The signing of the Anti-gay bill by the President of Uganda, Yoweri Museveni, continues to receive condemnation from freedom-conscious Africans.
Advocates consider the bill one of the harshest anti-homosexuality legislation signed into law anywhere on the continent. A significant component of this legal appetite is the Ugandan parliament's proposal to utilize conversion therapy to "cure" homosexuality, which is deeply concerning.
Conversion therapy, also known as rehabilitation or "ex-gay" therapy, refers to a range of practices that aim to "change" an individual's sexual orientation or gender identity through psychotherapy, medication, electroshock therapy, exorcism, and in some cases, corrective rape. Conversion therapy causes psychological trauma and harm to lesbian, gay, bisexual, transgender, queer, and intersex individuals (LGBTQI+).
A 2018 study reported higher levels of depression and suicidal behavior among the LGBTQI+ community who were subjected to conversion therapy compared with individuals who did not undergo the same treatment. It shows how problematic and oppressive conversion practices can be. It also shows how these practices violate LGBTQI+'s fundamental human rights to health and freedom from ill-treatment.
Supporters of conversion therapy argue that the approach offers help to LGBTQI+ individuals who may be struggling with identity. But the harmful implications of conversion therapy, such as lifelong trauma and suicide, far outweigh any supposed "benefits."
This approach is problematic in several other ways. Conversion therapy is cruel, forceful, invasive and involves degrading treatments such as torture and rape. Members of the LGBTQI+ community, especially queer women, are subjected to corrective rape by individuals who aim to 'change' their sexuality through forced sexual activity.
These awful treatments infringe upon the rights to autonomy, dignity, and freedom from cruel, inhuman, or degrading treatment of victims. The therapy subjects individuals to various psychologically damaging practices, including shaming, aversion therapy, and religious or cultural indoctrination. These practices inflict significant emotional harm, leading to increased depression, anxiety, self-hatred, and suicidal ideation.

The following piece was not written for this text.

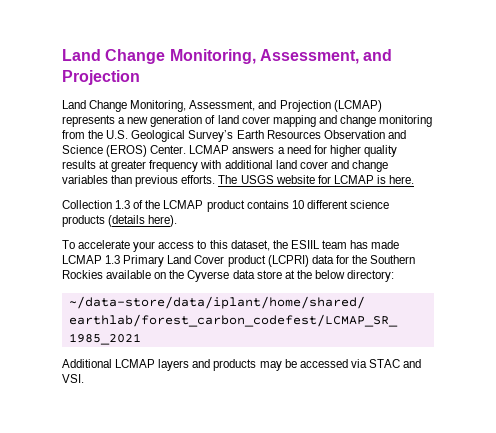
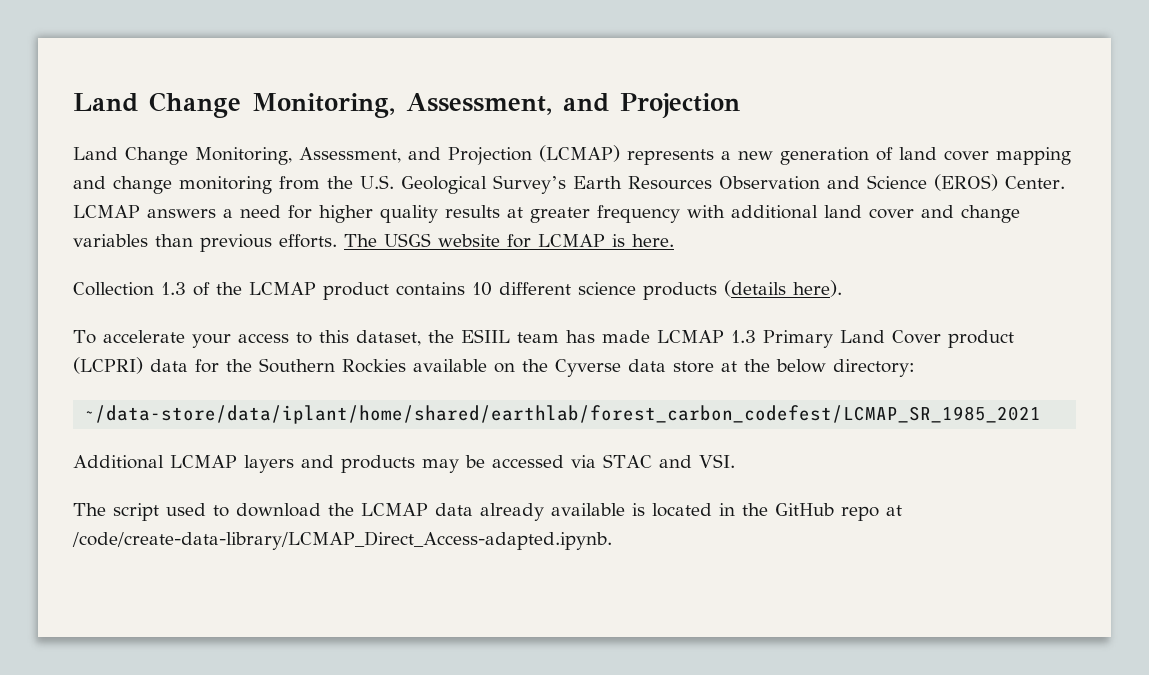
+ The script used to download the LCMAP data already available is located in the GitHub repo at /code/create-data-library/LCMAP_Direct_Access-adapted.ipynb.

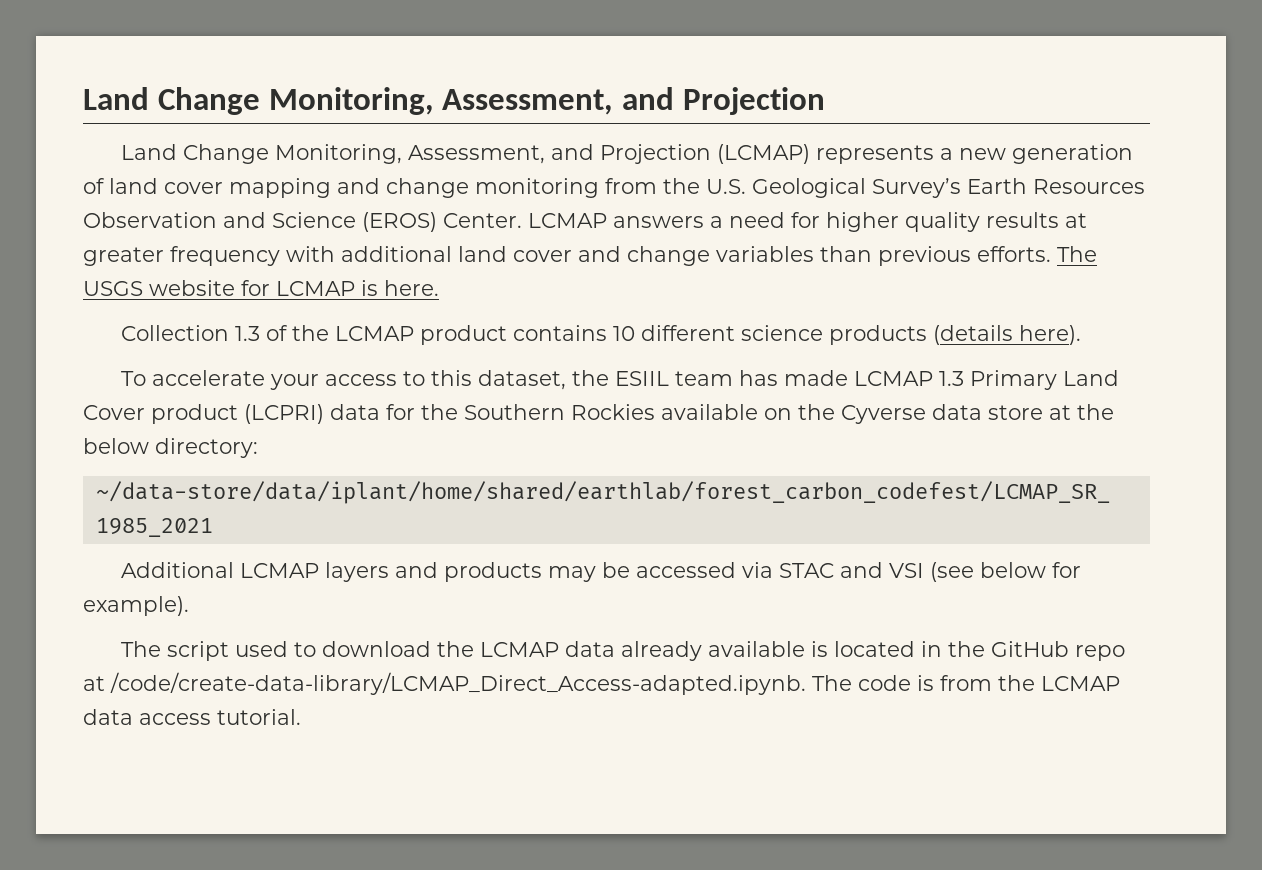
- Additional LCMAP layers and products may be accessed via STAC and VSI.
+ Additional LCMAP layers and products may be accessed via STAC and VSI (see below for example).
- The script used to download the LCMAP data already available is located in the GitHub repo at /code/create-data-library/LCMAP_Direct_Access-adapted.ipynb.
+ The script used to download the LCMAP data already available is located in the GitHub repo at /code/create-data-library/LCMAP_Direct_Access-adapted.ipynb. The code is from the LCMAP data access tutorial.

Numerous professional medical and mental health organizations have denounced conversion therapy, including the American Psychological Association and the World Medical Association. These denouncements came due to the lack of scientific proof to back the effectiveness of conversion therapy.
Several countries, such as France, Spain, and Cyprus, have banned conversion therapy, but no African country has done that yet. Uganda must review the country's anti-homosexuality law. The law goes against the Ugandan constitution, which promises protection and fair representation of minoritized groups. Anti-gay laws promote violence against the LGBTQI+ community.
Respected African mental health experts and leading health agencies, such as the Africa Centres for Disease Control and Prevention and the Africa Health Organisation, must condemn Uganda's proposition of conversion practices. These influential health organizations should issue written declarations to make their stance publicly known. It will help raise awareness and foster conversations around the issue.
Also, leading continental human rights organizations such as the African Commission on Human and Peoples' Rights and the Centre for Human Rights Africa should investigate and publish evidence-based reports on the implications of conversion practices. These organizations could, afterwards, organize awareness campaigns on the harmful impacts of conversion practices on their victims.
Trying to convert people's sexual orientation is backward. The Ugandan government should instead focus on protecting the LGBTQI+ community because they face discrimination and violence every day.